___ Entries supplied

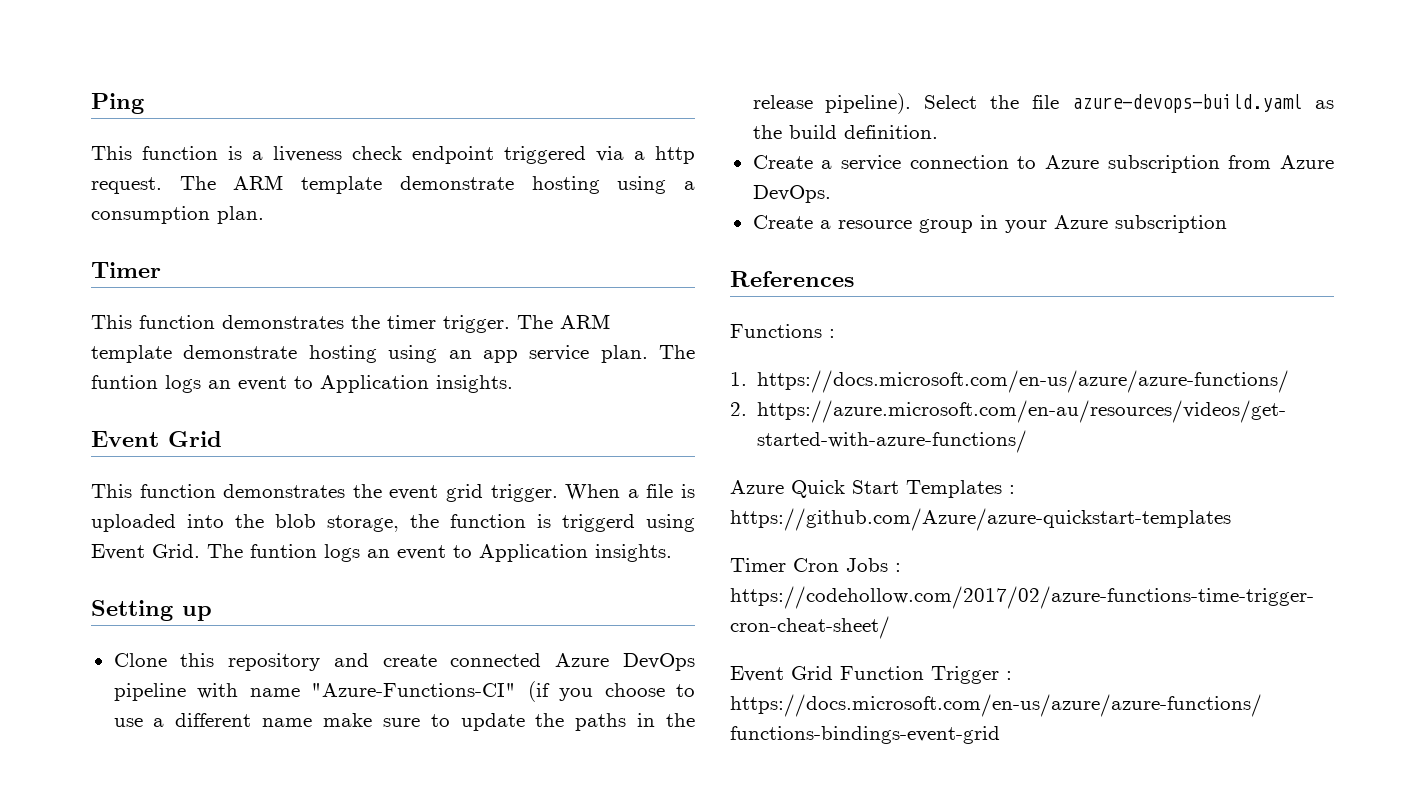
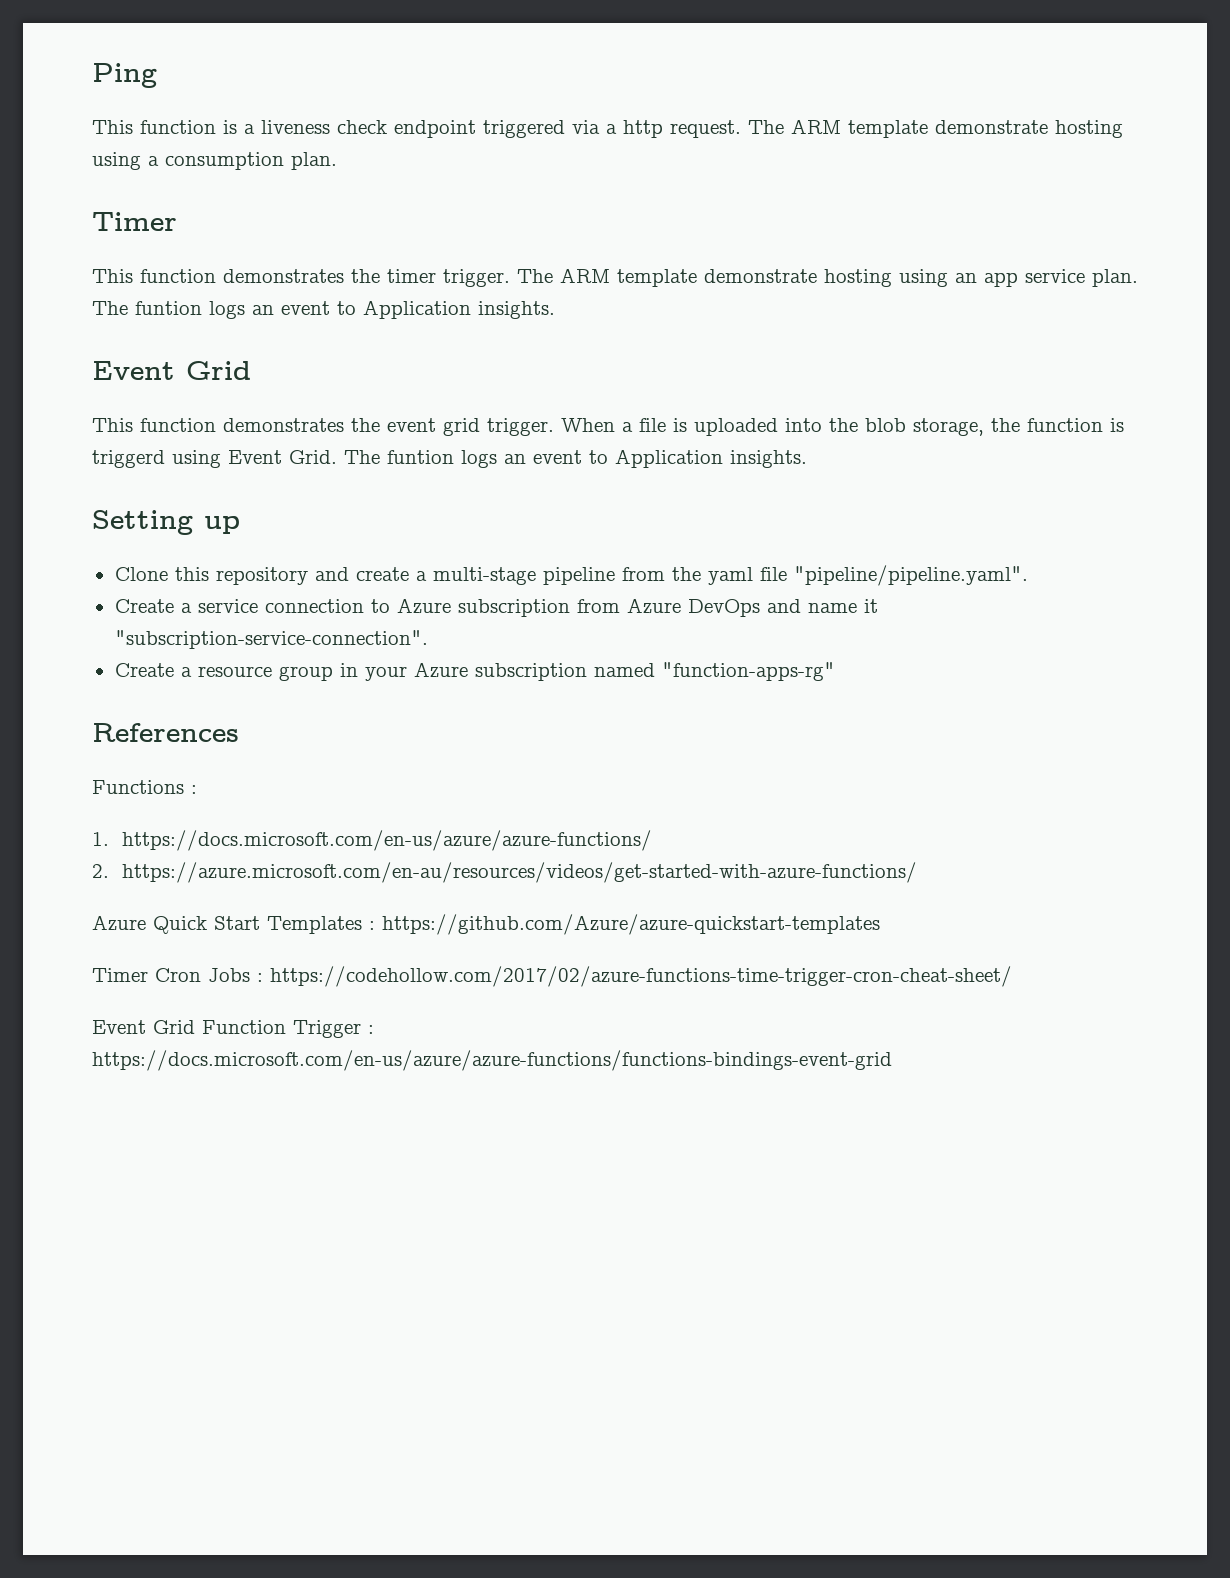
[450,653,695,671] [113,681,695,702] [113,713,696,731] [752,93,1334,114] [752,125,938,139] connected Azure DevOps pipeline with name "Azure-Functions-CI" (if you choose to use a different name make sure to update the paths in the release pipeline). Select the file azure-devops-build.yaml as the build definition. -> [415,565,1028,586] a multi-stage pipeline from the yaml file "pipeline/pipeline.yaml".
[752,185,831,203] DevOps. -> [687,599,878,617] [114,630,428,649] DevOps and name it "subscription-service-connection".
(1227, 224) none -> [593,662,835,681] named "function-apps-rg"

______
___ Entries supplied

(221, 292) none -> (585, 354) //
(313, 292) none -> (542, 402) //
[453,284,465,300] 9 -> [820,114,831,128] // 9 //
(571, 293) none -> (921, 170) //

______

▶ [Exercise prompt]: There is a run of lines above from the one with "(221, 292) none -> (585, 354) //" to the one with "(571, 293) none -> (921, 170) //"; print exactly that run, both ends included, and nothing else.

▶ [Output below]:
(221, 292) none -> (585, 354) //
(313, 292) none -> (542, 402) //
[453,284,465,300] 9 -> [820,114,831,128] // 9 //
(571, 293) none -> (921, 170) //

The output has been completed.